Within the data below, copy each line where the string "width" is found.

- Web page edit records

========================

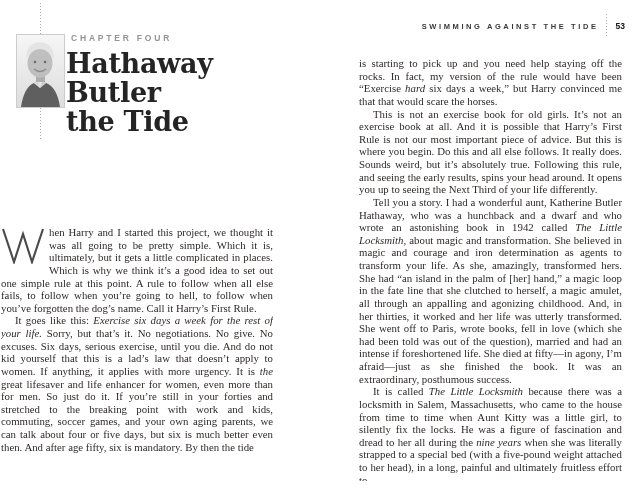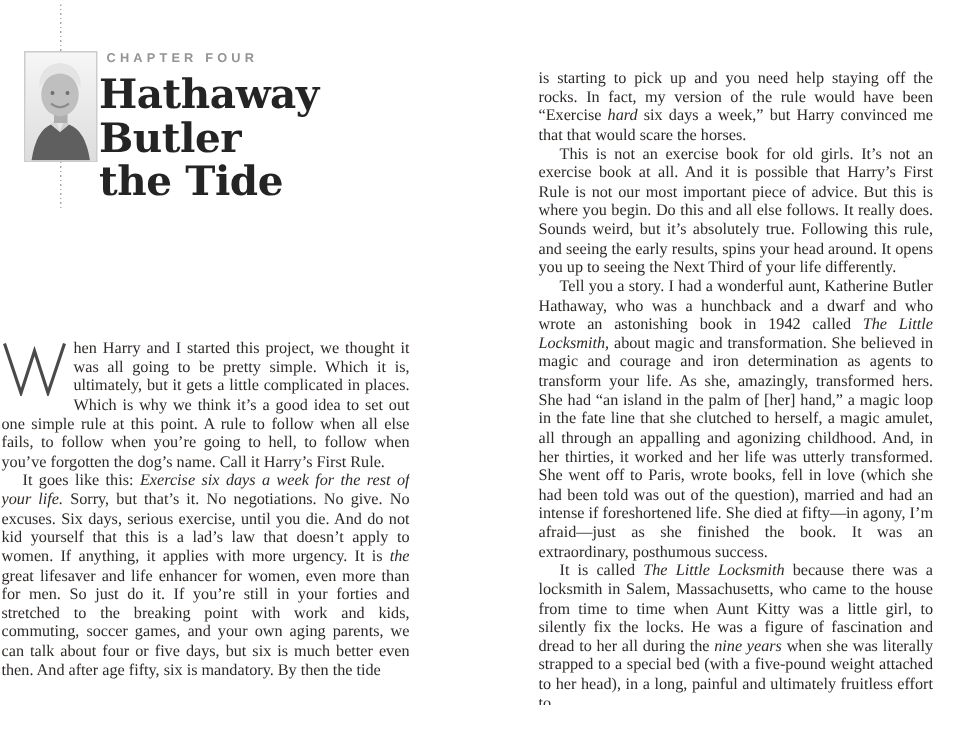--- a/index.html
+++ b/index.html
@@ -50,21 +50,21 @@
   .body-col {
     position: absolute;
     text-align: justify;
     font-size: 10.8px;
     line-height: 12.62px;
     color: #2e2a28;
     hyphens: auto;
     overflow: hidden;
   }
   #left-body  { left: 1px;  top: 226px; width: 272px; height: 236px; }
-  #right-body { left: 359px; top: 46px;  width: 263px; height: 424px; }
+  #right-body { left: 359px; top: 57px;  width: 263px; height: 424px; }
 
   .body-col p { margin: 0; padding: 0; }
   .body-col p.indent { text-indent: 14px; }
   .body-col em { font-style: italic; }
 
   .dropcap {
     float: left;
     width: 48px;
     height: 38px;
     margin-top: 1px;
@@ -138,20 +138,25 @@
 
   <div class="body-col" id="left-body">
       <p class=""><span class="dropcap">
           <svg width="44" height="37" viewBox="0 0 44 37">
             <path d="M2 2 L13 35 L22 7 L31 35 L42 2" fill="none" stroke="#4a4a4a" stroke-width="2.1" stroke-linejoin="miter"></path>
           </svg>
         </span><span>hen Harry and I started this project, we thought it was all going to be pretty simple. Which it is, ultimately, but it gets a little complicated in places. Which is why we think it’s a good idea to set out one simple rule at this point. A rule to follow when all else fails, to follow when you’re going to hell, to follow when you’ve forgotten the dog’s name. Call it Harry’s First Rule.</span></p>
       <p class="indent"><span>It goes like this: </span><em>Exercise six days a week for the rest of your life.</em><span> Sorry, but that’s it. No negotiations. No give. No excuses. Six days, serious exercise, until you die. And do not kid yourself that this is a lad’s law that doesn’t apply to women. If anything, it applies with more urgency. It is </span><em>the</em><span> great lifesaver and life enhancer for women, even more than for men. So just do it. If you’re still in your forties and stretched to the breaking point with work and kids, commuting, soccer games, and your own aging parents, we can talk about four or five days, but six is much better even then. And after age fifty, six is mandatory. By then the tide</span></p>
     </div>
 
+  <div class="running-head">
+    <span class="head-text">SWIMMING AGAINST THE TIDE</span>
+    <span class="head-rule"></span>
+    <span class="folio">53</span>
+  </div>
 
   <div class="body-col" id="right-body">
       <p class=""><span>is starting to pick up and you need help staying off the rocks. In fact, my version of the rule would have been “Exercise </span><em>hard</em><span> six days a week,” but Harry convinced me that that would scare the horses.</span></p>
       <p class="indent"><span>This is not an exercise book for old girls. It’s not an exercise book at all. And it is possible that Harry’s First Rule is not our most important piece of advice. But this is where you begin. Do this and all else follows. It really does. Sounds weird, but it’s absolutely true. Following this rule, and seeing the early results, spins your head around. It opens you up to seeing the Next Third of your life differently.</span></p>
       <p class="indent"><span>Tell you a story. I had a wonderful aunt, Katherine Butler Hathaway, who was a hunchback and a dwarf and who wrote an astonishing book in 1942 called </span><em>The Little Locksmith,</em><span> about magic and transformation. She believed in magic and courage and iron determination as agents to transform your life. As she, amazingly, transformed hers. She had “an island in the palm of [her] hand,” a magic loop in the fate line that she clutched to herself, a magic amulet, all through an appalling and agonizing childhood. And, in her thirties, it worked and her life was utterly transformed. She went off to Paris, wrote books, fell in love (which she had been told was out of the question), married and had an intense if foreshortened life. She died at fifty—in agony, I’m afraid—just as she finished the book. It was an extraordinary, posthumous success.</span></p>
       <p class="indent"><span>It is called </span><em>The Little Locksmith</em><span> because there was a locksmith in Salem, Massachusetts, who came to the house from time to time when Aunt Kitty was a little girl, to silently fix the locks. He was a figure of fascination and dread to her all during the </span><em>nine years</em><span> when she was literally strapped to a special bed (with a five-pound weight attached to her head), in a long, painful and ultimately fruitless effort to</span></p>
     </div>
 
 </div>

========================

- Solution below
   #left-body  { left: 1px;  top: 226px; width: 272px; height: 236px; }
-  #right-body { left: 359px; top: 46px;  width: 263px; height: 424px; }
+  #right-body { left: 359px; top: 57px;  width: 263px; height: 424px; }
     width: 48px;
           <svg width="44" height="37" viewBox="0 0 44 37">
             <path d="M2 2 L13 35 L22 7 L31 35 L42 2" fill="none" stroke="#4a4a4a" stroke-width="2.1" stroke-linejoin="miter"></path>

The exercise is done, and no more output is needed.